* [LISTED RECORDS]:
+++++
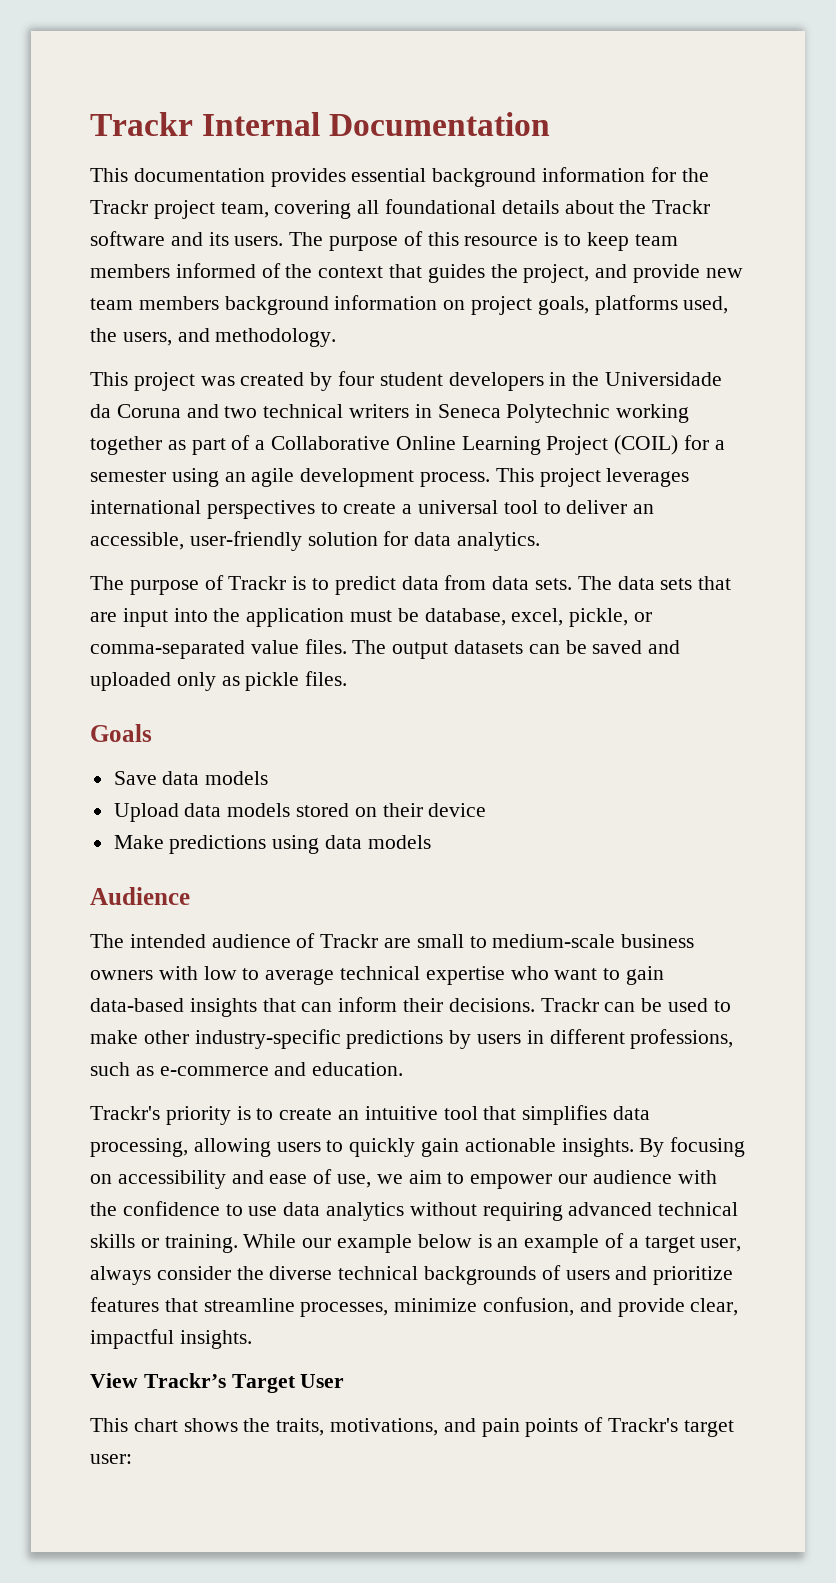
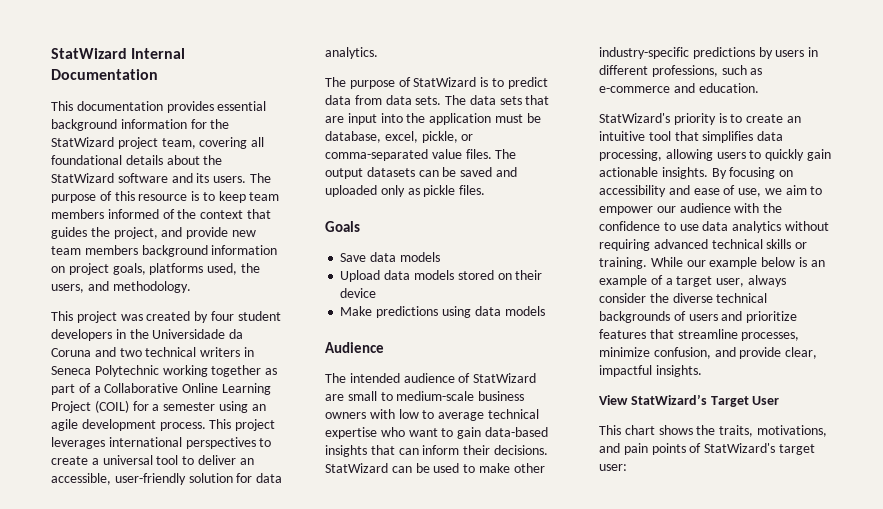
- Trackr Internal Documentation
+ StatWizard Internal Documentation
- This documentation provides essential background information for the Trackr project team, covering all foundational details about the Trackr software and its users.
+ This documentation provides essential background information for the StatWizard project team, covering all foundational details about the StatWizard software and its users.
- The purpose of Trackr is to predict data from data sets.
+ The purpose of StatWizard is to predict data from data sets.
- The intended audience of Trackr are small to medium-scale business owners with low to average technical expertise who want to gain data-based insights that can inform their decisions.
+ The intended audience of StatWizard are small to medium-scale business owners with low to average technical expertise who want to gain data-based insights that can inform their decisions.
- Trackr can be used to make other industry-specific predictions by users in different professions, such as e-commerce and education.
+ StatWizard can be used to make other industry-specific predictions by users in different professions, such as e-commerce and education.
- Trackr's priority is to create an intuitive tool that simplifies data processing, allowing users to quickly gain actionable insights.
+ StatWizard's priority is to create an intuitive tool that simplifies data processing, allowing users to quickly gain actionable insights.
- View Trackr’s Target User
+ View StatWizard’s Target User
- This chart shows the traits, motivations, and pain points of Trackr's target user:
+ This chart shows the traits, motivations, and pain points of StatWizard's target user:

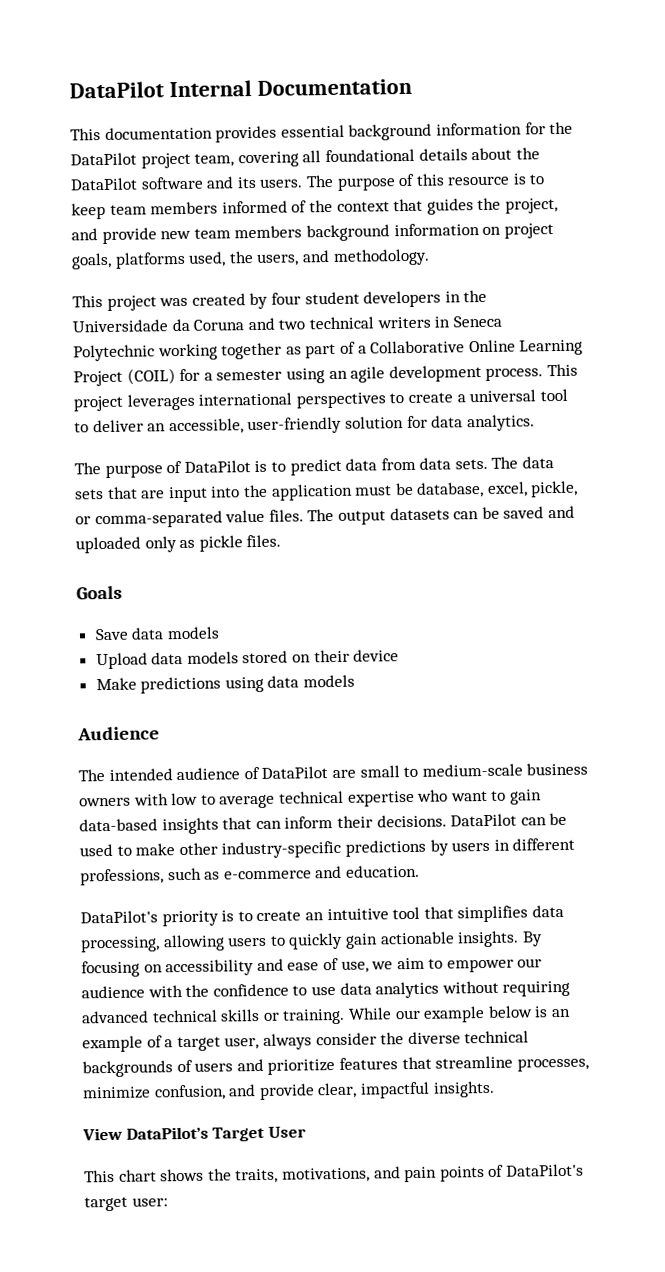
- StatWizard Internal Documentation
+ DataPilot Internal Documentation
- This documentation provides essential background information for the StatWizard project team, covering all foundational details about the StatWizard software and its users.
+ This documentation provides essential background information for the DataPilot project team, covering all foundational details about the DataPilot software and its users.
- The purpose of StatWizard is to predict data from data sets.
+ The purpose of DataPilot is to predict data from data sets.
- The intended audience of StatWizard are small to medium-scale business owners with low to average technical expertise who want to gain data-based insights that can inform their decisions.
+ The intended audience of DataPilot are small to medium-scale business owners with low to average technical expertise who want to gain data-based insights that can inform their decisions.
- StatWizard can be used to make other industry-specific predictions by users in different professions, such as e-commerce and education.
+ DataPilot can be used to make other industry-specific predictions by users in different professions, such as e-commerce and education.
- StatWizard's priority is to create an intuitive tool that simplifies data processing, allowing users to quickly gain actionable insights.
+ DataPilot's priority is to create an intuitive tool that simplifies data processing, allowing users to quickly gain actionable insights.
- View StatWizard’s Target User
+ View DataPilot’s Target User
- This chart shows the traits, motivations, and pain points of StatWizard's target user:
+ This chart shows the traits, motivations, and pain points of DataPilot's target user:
+++++
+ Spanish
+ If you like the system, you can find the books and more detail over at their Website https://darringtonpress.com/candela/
+++++
* [WHAT TO WORK ON]: Everything above from the line containing "- StatWizard can" down to the line containing "points of DataPilot's" is to be transcribed exactly, with both of those lines included and nothing else added.

* [OUTPUT OF THE TASK]:
- StatWizard can be used to make other industry-specific predictions by users in different professions, such as e-commerce and education.
+ DataPilot can be used to make other industry-specific predictions by users in different professions, such as e-commerce and education.
- StatWizard's priority is to create an intuitive tool that simplifies data processing, allowing users to quickly gain actionable insights.
+ DataPilot's priority is to create an intuitive tool that simplifies data processing, allowing users to quickly gain actionable insights.
- View StatWizard’s Target User
+ View DataPilot’s Target User
- This chart shows the traits, motivations, and pain points of StatWizard's target user:
+ This chart shows the traits, motivations, and pain points of DataPilot's target user:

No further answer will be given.